Excerpt from: John Glionna. "To a South Korean Farmer, this Cow was Sacred." Los Angeles Times, Mar 27, 2009. http://www.latimes.com.
"[Director Lee Chung-ryul] wanted to make a documentary about the beauty of simple things. To tell the story, he chose a farmer who preferred his devoted old cow over any modern tractor.
He was inspired by his own rural childhood and the novelist Pearl S. Buck, who nearly a century ago wrote of a farmer and cow she saw on a trip to Korea.
'She said it was the most beautiful scene she had ever witnessed,' says Lee, 42, a small man with a Beatles-style mop of hair. 'Now the cow's status has changed. They're no longer family members but seen as pieces of meat.'
For five years, he searched for the right relationship between man and beast. In 2002, he was introduced to Choi, who recently had been informed that his female ox's days were numbered. She had already lived far longer than most.

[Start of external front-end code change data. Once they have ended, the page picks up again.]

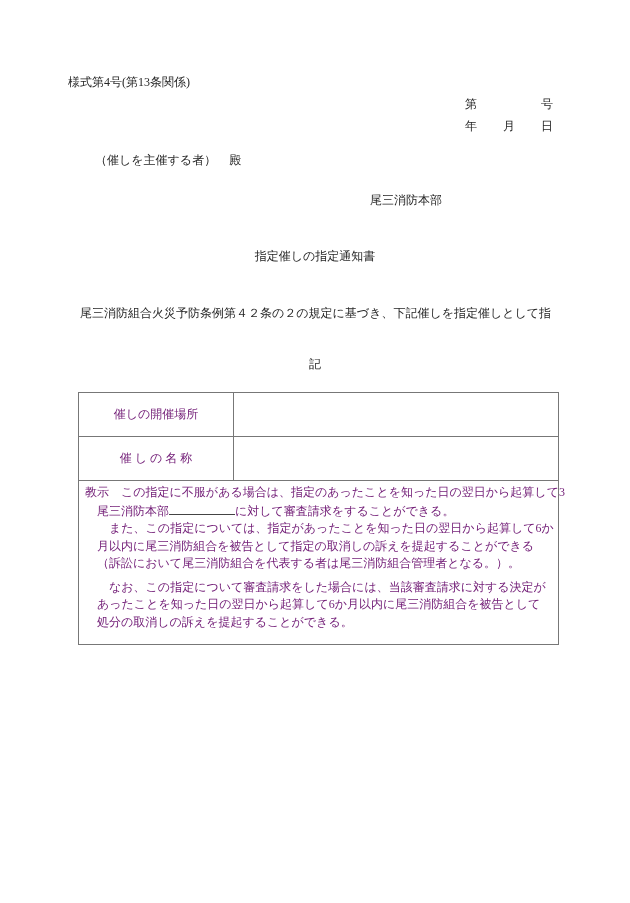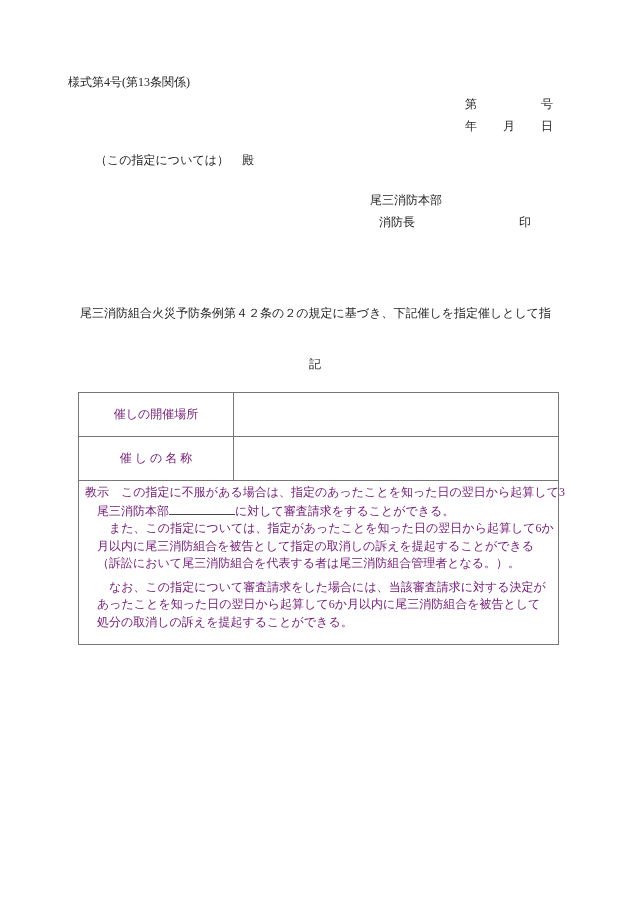"（この指定については）" span { text: この指定については -> 催しを主催する者 }
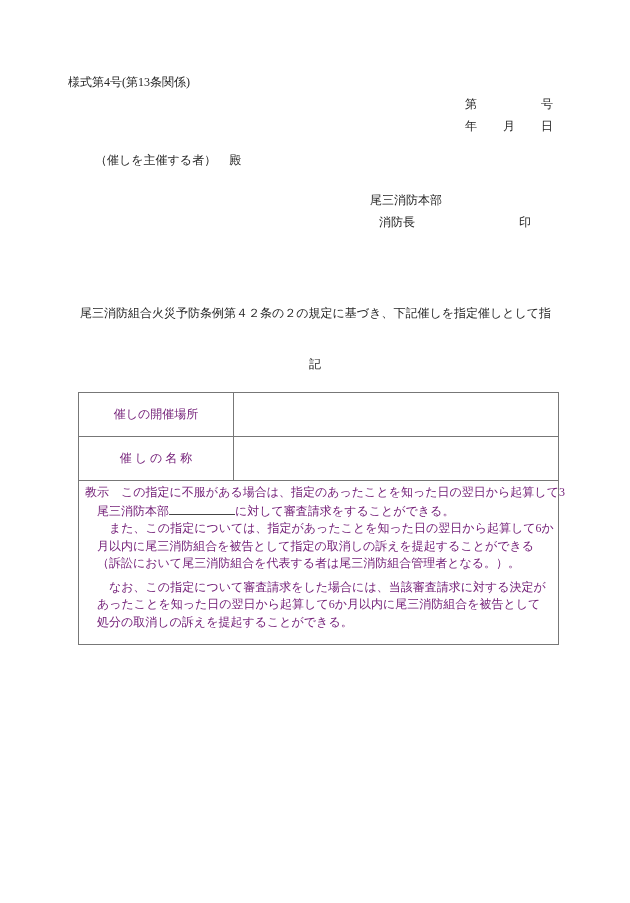"消防長" div.abs { html: <div> <span>消防長</span> <span>印</span> </div> -> none }
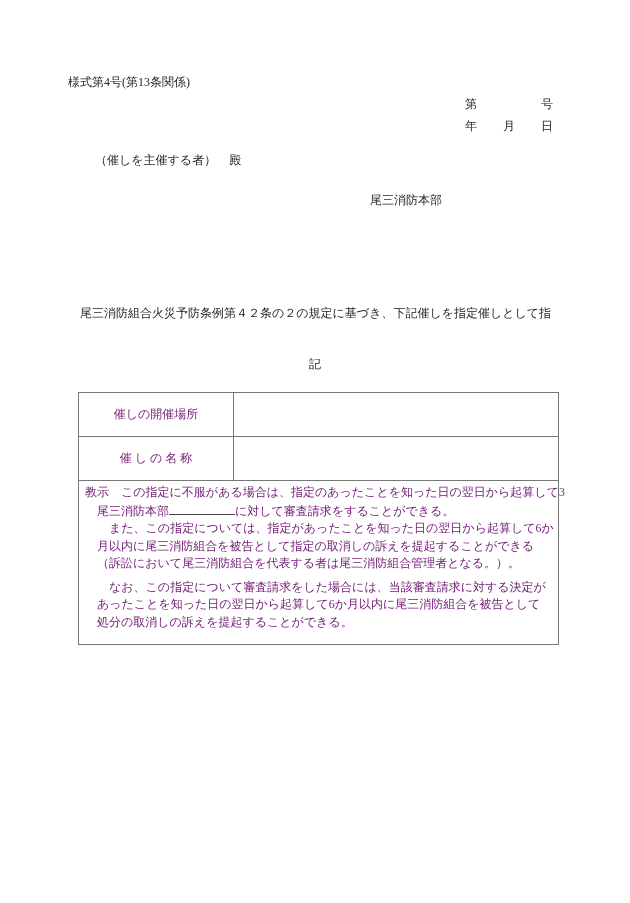"指定催しの指定通知書" div.abs { html: none -> <div>指定催しの指定通知書</div> }
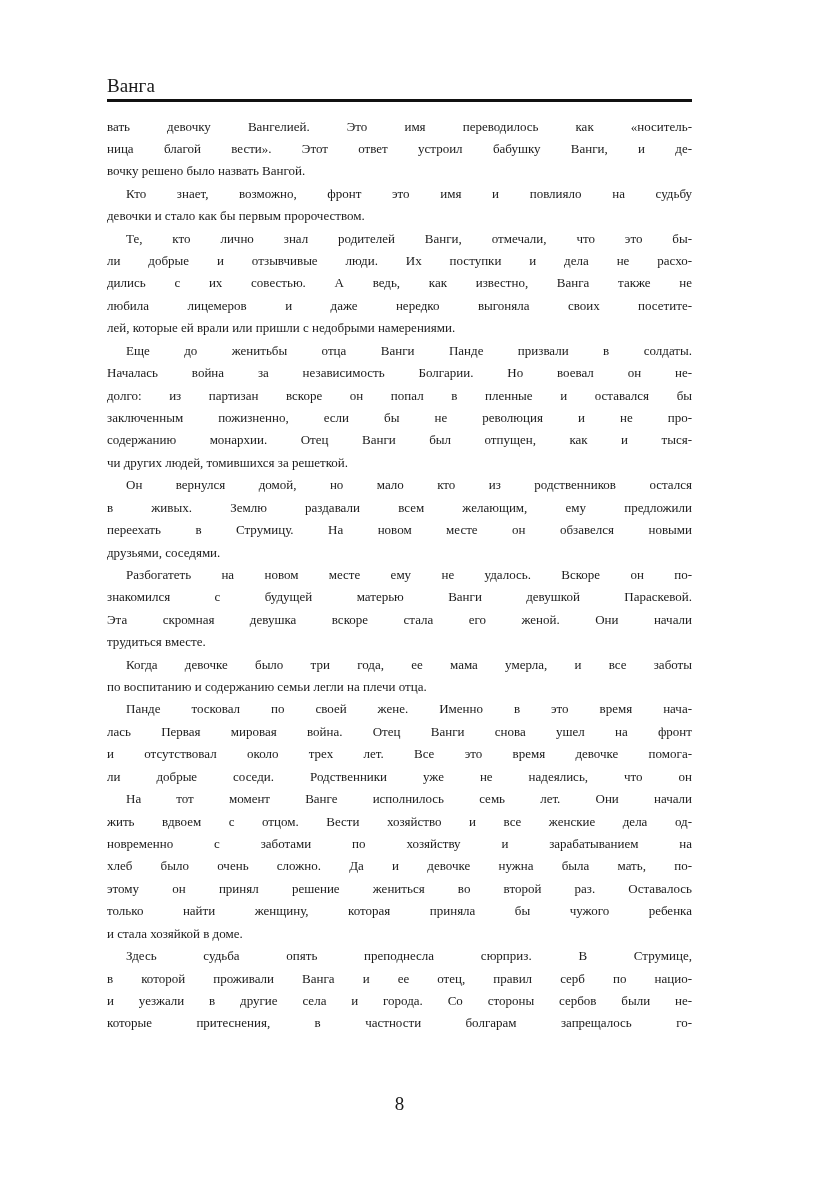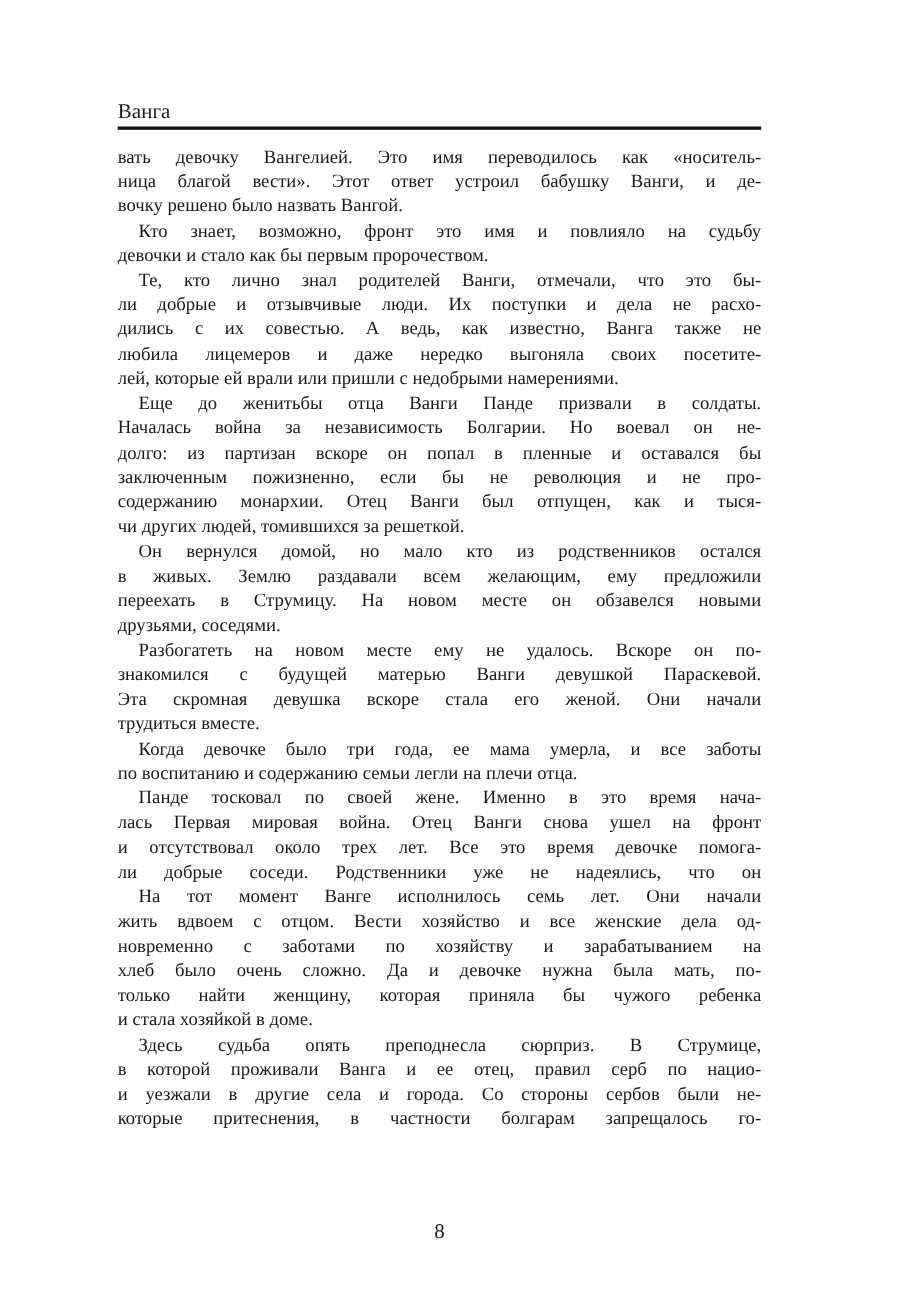"Ванга" .page { top: 16px -> 0 }
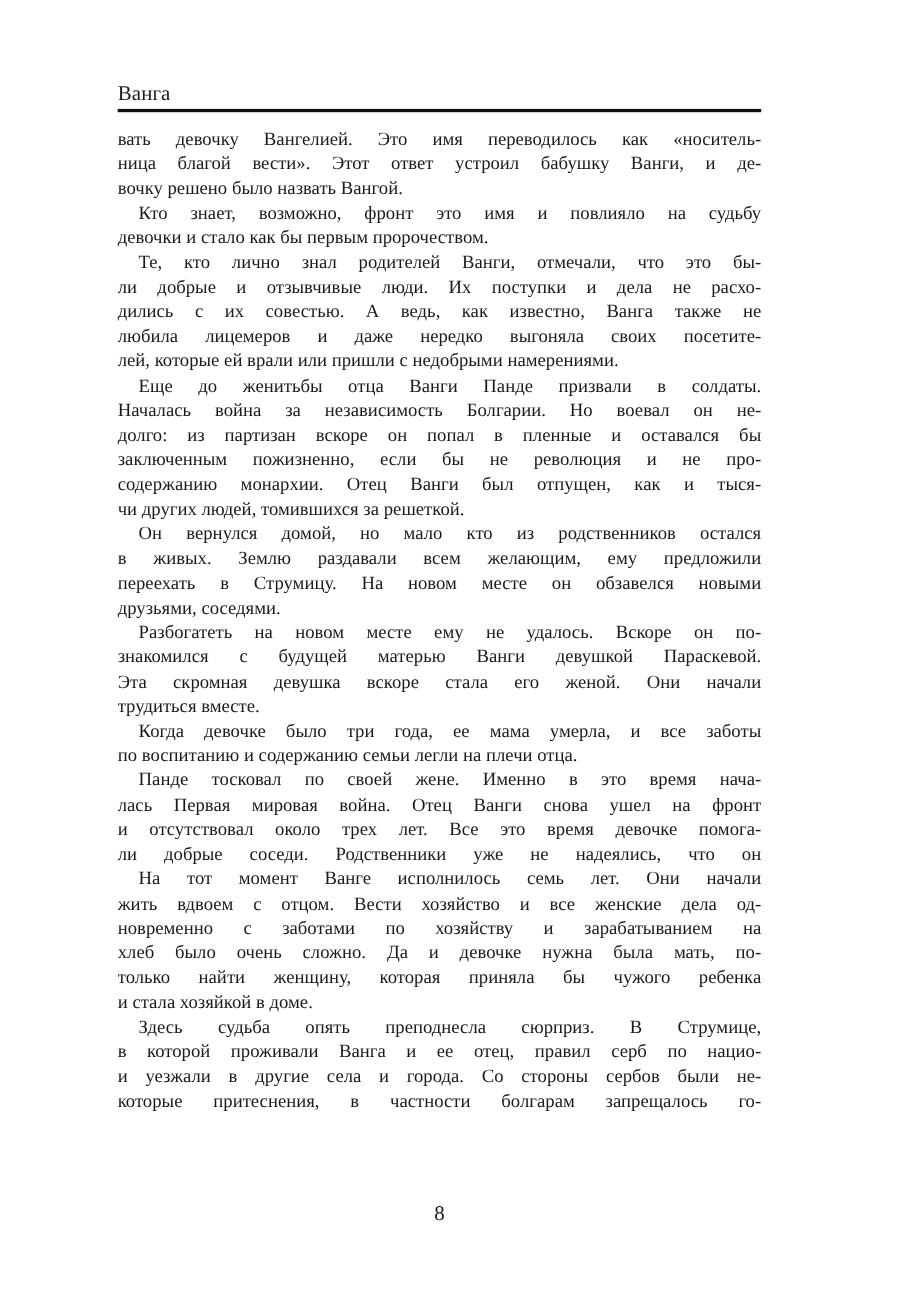"вать девочку Вангелией. Это имя" .body-text { font-size: 17px -> 13px }
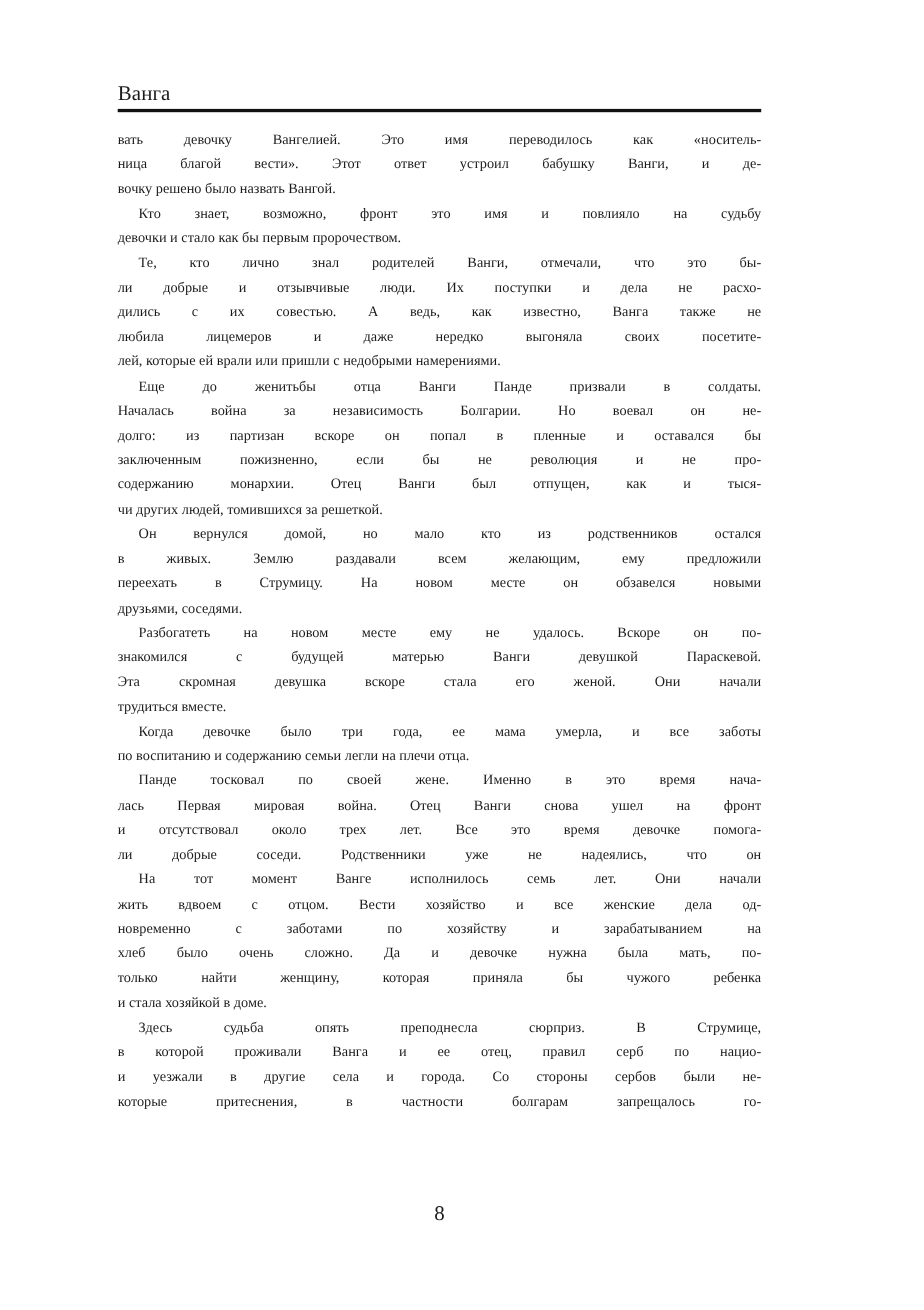"этому он принял решение жениться" span.line { html: none -> <span>этому он принял решение жениться во второй раз. Оставалось</span> }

The pair's similarities astounded him: Nearly deaf with a malformed leg, the limping farmer was often forced to crawl across his rice fields. The staggering brown cow, which is never given a name, was no better off. Choi often groomed the skinny animal's diseased hide and fed her special gruel to keep her strength up.
For Lee, the pair seemed to have a secret pact: Keep working together or we'll both die.
In 2005, he began shooting what he saw as an intimate chronicle of the cow's final year."